One issue with this come-along winch is that the cable isn’t plastic coated. As a result, special care must be taken to ensure it doesn’t fray. Some users also report that the winch fails under lighter loads. Others have complained that the winch arrived broken and the warranty was not honored.
Warn is a respected manufacturer of off-road equipment and accessories. This heavy-duty winch has an easy push-button operation. Its no-load line speed of 13.8 feet per second enables it to rewind onto the spool quickly. It's designed for use in auto shops, garages, construction, ironwork, equipment maintenance, machine shops, and more.
Warn winches are so durable they're often handed down at least one time. This one's 1-ton capacity makes lifting walls and roofs and pulling dents simple. The variable speed trigger allows users to precisely place the load where desired, and the device features an electronic load limiter with an LED indicator.
One downside with this product is the company is American, but the winch is manufactured in China. Also, this winch requires 120 volts AC. If you’re in the woods, that means an extra-long extension cable or a generator may be required. In addition, some users report poor quality control and unit failure under light loads.
- Make sure you firmly secure the winch hooks to your polling location and your load. Incorrectly securing the hooks can cause them to slip.
- Keep the area between the winch, pulling location, and the load clear of all obstacles, especially you. Failure to do so can result in injury.
- Make sure your pulling or winching location is strong enough to pull from. Don’t try and pull a bent frame out using a wall stud if you don’t want to be standing in debris in your shop.

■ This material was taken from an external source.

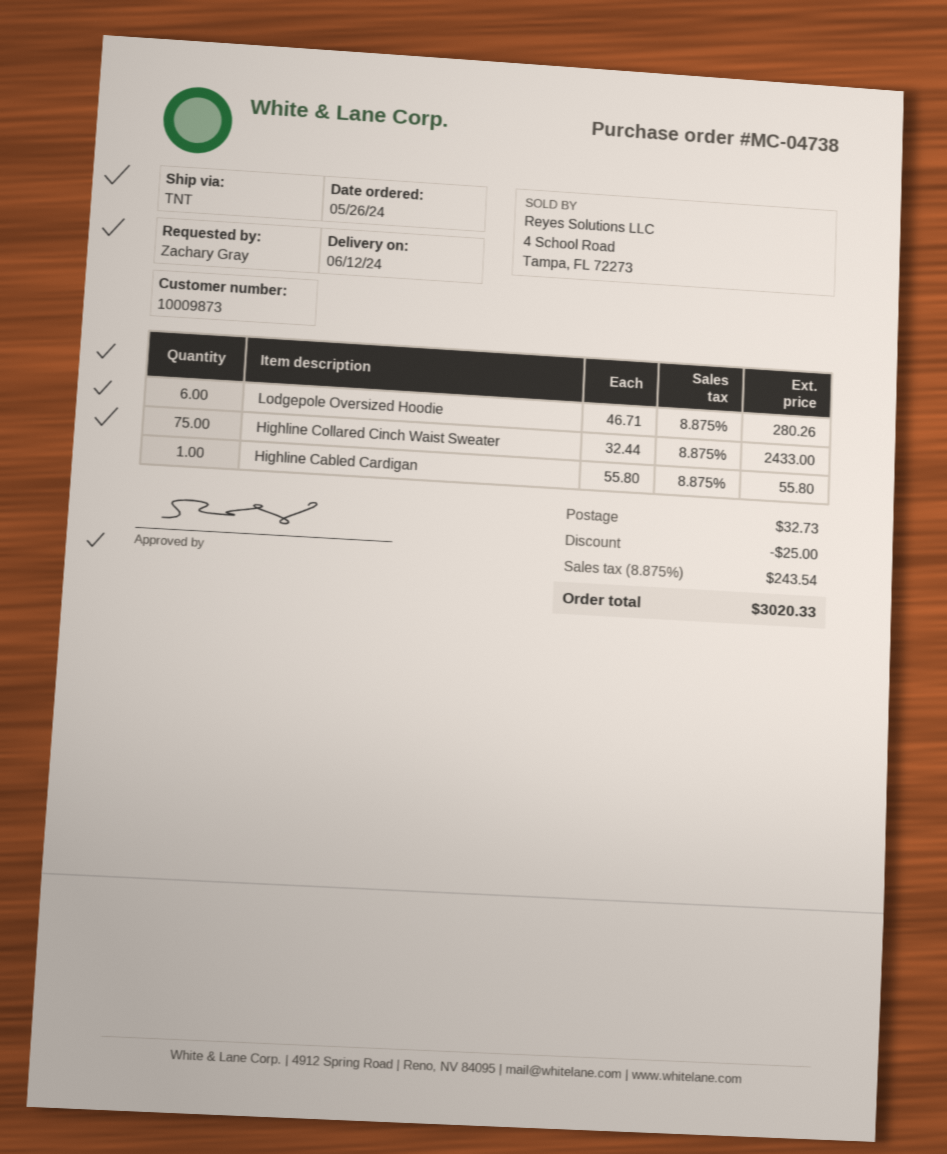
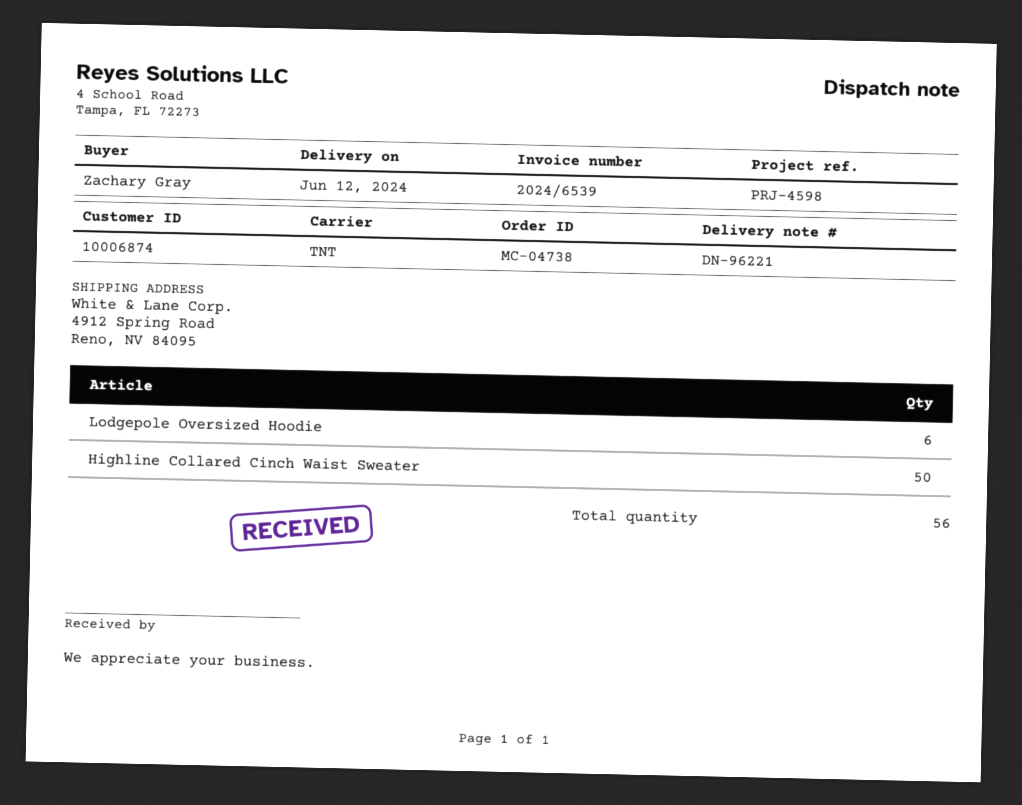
customer number: 10009873 -> 10006874
Highline Collared Cinch Waist Sweater: 75 -> 50
Highline Cabled Cardigan: 1 -> none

- Look for a ratchet puller with a steel frame. Aluminum makes for a lighter power puller but can bend more easily.
Q: What sort of placement accuracy can I expect with a come-along winch?
A: That largely depends on the winch and the load. With a powered winch, you can get an accuracy of less than an inch. With a manual winch, accuracy depends on the distance of the locking pawls.
Q: Can I use a come-along winch to pull stumps on my property?
A: Yes. As long as you don’t exceed the capacity of the winch and pay attention to safety procedures, stump removal is easy with come-along winches.
Q: Can I pull my car or truck out of a ditch with a come-along winch?
A: Yes, with provisions. As long as you don’t have the wheels buried up to the fender in sticky mud or clay and/or the vehicle doesn’t exceed the winch capacity, pulling a car out of a ditch should also be easy.
Q: I know shouldn’t anchor to a stud to straighten a frame. What should I anchor to?
A: You should anchor to the floor of your shop. You need to measure the height of the piece being pulled and the angle at which it needs to be pulled and use concrete anchors to secure your pulling point to the floor of your shop and get it at the required height.